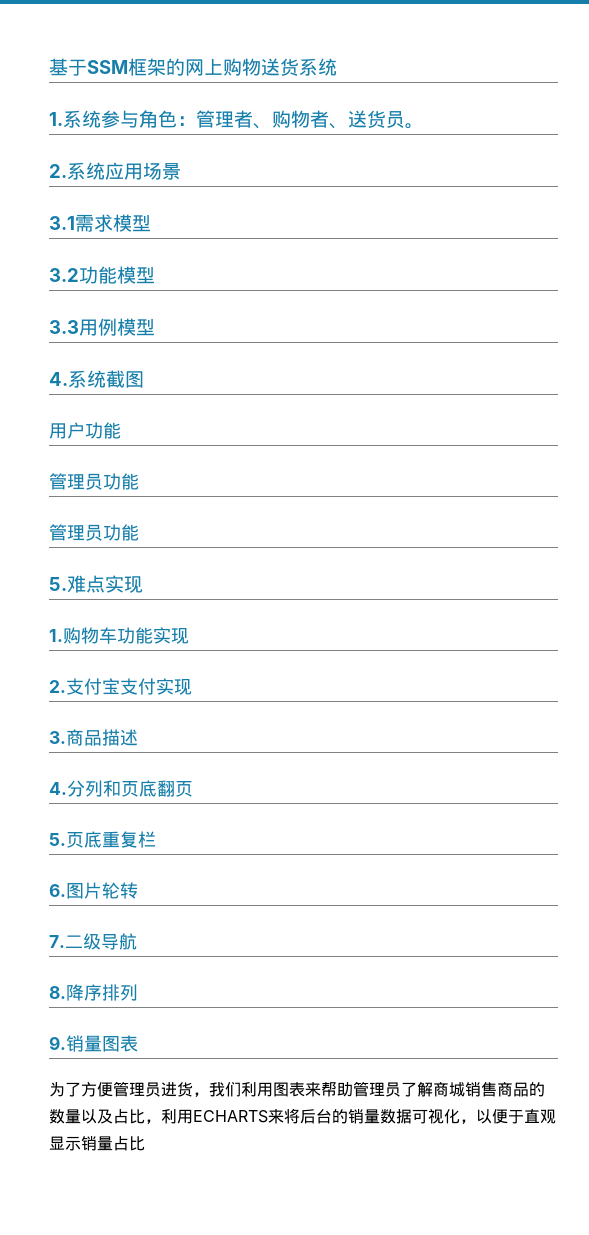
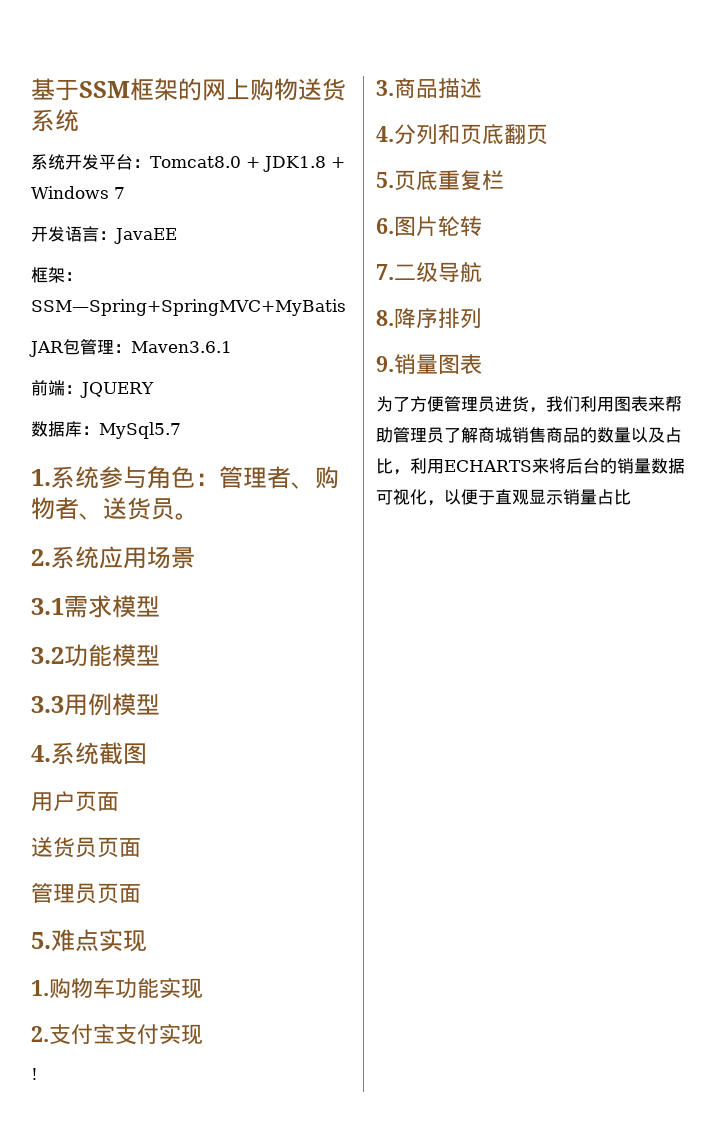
(337, 67) none -> [31,154,345,172] [31,186,125,199] [31,226,177,244] [31,267,82,283] [31,299,346,316] [29,339,232,357] [31,380,154,398] [31,421,181,439] // 系统开发平台：Tomcat8.0 + JDK1.8 + Windows 7 // 开发语言：JavaEE // 框架：SSM—Spring+SpringMVC+MyBatis // JAR包管理：Maven3.6.1 // 前端：JQUERY // 数据库：MySql5.7
[85,422,121,439] [49,473,139,490] [49,524,139,541] 功能 // 管理员功能 // 管理员功能 -> [75,791,119,812] [31,837,141,858] [31,883,141,904] 页面 // 送货员页面 // 管理员页面
(192, 687) none -> [31,1068,38,1080] // !

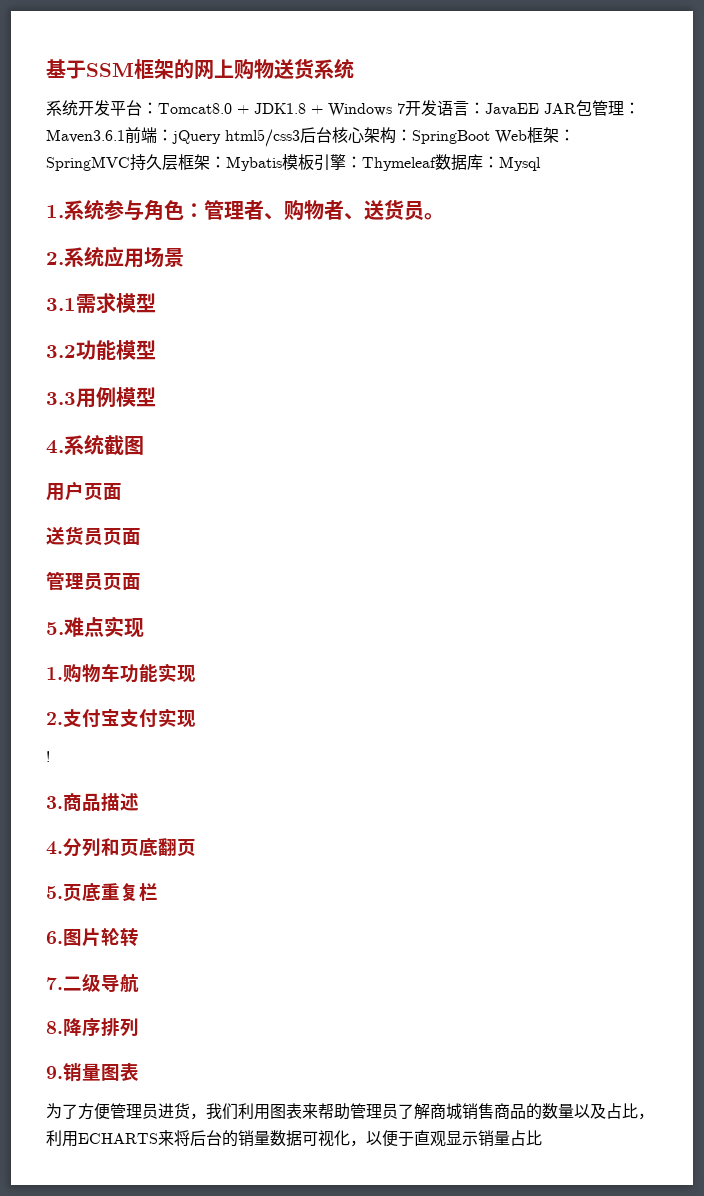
(125, 193) // -> (405, 108) none
[31,267,82,283] [31,299,346,316] // 框架：SSM—Spring+SpringMVC+MyBatis // -> (539, 109) none
[31,380,154,398] // 前端：JQUERY // -> [125,127,575,147] [46,154,436,171] 前端：jQuery html5/css3后台核心架构：SpringBoot Web框架：SpringMVC持久层框架：Mybatis模板引擎：Thymeleaf
[99,422,181,439] MySql5.7 -> [499,156,541,171] Mysql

····················

• _HOW TO COMPLETE THIS TASK_
For each line of the entries that includes "JQUERY", show that line.

• _RESPONSE TO THE TASK_
(337, 67) none -> [31,154,345,172] [31,186,125,199] [31,226,177,244] [31,267,82,283] [31,299,346,316] [29,339,232,357] [31,380,154,398] [31,421,181,439] // 系统开发平台：Tomcat8.0 + JDK1.8 + Windows 7 // 开发语言：JavaEE // 框架：SSM—Spring+SpringMVC+MyBatis // JAR包管理：Maven3.6.1 // 前端：JQUERY // 数据库：MySql5.7
[31,380,154,398] // 前端：JQUERY // -> [125,127,575,147] [46,154,436,171] 前端：jQuery html5/css3后台核心架构：SpringBoot Web框架：SpringMVC持久层框架：Mybatis模板引擎：Thymeleaf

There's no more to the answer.